Hospitais lotados de pacientes com covid-19 em todo o País estão dificultando o tratamento de outras doenças. Segundo o oftalmologista Leôncio Queiroz Neto do Instituto Penido Burnier a situação é grave para a saúde ocular. Isso porque, dados do DATASUS mostram que durante a pandemia houve redução de todos os tratamentos oftalmológicos oferecidos pelo serviço público de saúde. Entre eles, dois procedimentos que podem evitar a necessidade de transplante de córnea em portadores de ceratocone, alteração que responde por 70% dos transplantes no Brasil.
Daí o alerta do
oftalmologista durante a campanha “junho violeta” que visa conscientizar sobre
a importância do tratamento precoce e do risco de coçar os olhos. O médico diz
que no início do ceratocone a visão pode ser corrigida com óculos e por isso
muitos casos só são descobertos em estágio avançado. A principal dica para os
pais é observar se a criança tem hábito de coçar os olhos.
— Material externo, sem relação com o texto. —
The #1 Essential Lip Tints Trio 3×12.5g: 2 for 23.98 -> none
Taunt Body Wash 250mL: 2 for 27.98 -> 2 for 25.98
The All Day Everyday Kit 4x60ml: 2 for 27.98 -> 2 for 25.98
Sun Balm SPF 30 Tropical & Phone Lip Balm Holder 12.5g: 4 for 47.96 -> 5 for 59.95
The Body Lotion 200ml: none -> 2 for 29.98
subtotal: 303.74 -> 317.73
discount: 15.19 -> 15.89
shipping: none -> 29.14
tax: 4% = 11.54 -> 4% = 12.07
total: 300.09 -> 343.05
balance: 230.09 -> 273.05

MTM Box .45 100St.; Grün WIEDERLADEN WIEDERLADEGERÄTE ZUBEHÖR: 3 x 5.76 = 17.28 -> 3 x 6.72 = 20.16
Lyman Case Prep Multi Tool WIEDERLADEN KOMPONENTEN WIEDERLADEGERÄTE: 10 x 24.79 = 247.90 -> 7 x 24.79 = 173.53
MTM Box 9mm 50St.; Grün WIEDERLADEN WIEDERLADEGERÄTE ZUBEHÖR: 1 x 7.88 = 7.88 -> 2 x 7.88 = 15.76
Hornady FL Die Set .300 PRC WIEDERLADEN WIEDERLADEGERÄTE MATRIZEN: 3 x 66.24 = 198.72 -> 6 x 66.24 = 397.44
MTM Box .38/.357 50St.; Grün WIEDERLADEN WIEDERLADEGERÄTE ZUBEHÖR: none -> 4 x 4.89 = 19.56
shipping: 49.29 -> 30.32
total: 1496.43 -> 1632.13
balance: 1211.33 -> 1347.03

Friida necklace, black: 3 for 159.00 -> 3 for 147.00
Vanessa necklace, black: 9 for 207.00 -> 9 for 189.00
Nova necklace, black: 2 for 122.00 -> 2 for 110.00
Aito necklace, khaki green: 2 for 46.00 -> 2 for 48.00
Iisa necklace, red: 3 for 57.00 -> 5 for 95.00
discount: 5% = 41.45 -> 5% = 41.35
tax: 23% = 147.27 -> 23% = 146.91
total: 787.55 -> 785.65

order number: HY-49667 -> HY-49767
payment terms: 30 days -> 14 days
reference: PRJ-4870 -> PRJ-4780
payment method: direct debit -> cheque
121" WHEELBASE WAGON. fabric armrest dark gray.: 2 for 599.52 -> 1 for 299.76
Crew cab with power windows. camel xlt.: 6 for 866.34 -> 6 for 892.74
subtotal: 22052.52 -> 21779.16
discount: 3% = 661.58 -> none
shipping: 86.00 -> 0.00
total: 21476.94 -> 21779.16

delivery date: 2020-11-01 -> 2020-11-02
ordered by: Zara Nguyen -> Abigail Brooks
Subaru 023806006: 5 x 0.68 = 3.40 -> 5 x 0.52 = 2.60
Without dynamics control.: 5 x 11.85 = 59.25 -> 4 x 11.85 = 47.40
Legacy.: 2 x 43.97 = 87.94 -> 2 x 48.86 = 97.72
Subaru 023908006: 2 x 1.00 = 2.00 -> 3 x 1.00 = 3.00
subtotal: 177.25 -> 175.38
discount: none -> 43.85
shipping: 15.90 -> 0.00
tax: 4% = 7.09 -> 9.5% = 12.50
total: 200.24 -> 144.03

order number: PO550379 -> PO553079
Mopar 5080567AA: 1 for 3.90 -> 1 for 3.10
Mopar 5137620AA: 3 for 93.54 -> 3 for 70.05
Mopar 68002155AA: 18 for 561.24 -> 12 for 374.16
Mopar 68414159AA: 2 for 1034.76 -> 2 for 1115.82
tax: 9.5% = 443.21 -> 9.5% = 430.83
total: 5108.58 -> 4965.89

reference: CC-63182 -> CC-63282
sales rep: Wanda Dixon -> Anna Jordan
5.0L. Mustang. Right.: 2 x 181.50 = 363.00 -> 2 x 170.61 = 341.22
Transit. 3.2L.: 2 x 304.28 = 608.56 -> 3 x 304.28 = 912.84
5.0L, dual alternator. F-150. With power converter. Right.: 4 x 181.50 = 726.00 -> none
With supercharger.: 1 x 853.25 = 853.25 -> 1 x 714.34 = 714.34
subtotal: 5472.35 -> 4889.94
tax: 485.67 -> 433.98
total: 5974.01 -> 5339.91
Se tiver deve passar
por uma tomografia da córnea, único exame que verifica todas as alterações em
suas duas faces.
A doença
Segundo Queiroz Neto a
estimativa é de que hoje cerca de 150 mil brasileiros têm ceratocone que
geralmente aparece na infância ou adolescência. A doença, explica, degenera e afina a
córnea, lente externa do olho, que fica com a superfície irregular e se torna
mais curva que o normal, até tomar o formato de um cone. Estas alterações,
destaca, resultam em astigmatismo irregular que torna as imagens para perto e
longe desfocadas a ponto de interferir na qualidade de vida tanto quanto a
degeneração macular, maior causa de perda da visão entre idosos. A causa do
ceratocone, ressalta, não está bem estabelecida, mas há evidências de que o
hábito de coçar ou esfregar os olhos agrava a deformação da córnea.
DATASUS
Relatório levantado pelo
hospital junto ao DATASUS revela que em 2019 os hospitais da rede pública de
apenas 7 estados brasileiros realizaram 886 cirurgias de crosslinking em todo o
País, sendo que 799 aconteceram em São Paulo. No ano passado a mesma cirurgia na
rede pública teve queda de 28%. Somou 630 procedimentos distribuídos em 11
estados, com concentração de 490 procedimentos em São Paulo.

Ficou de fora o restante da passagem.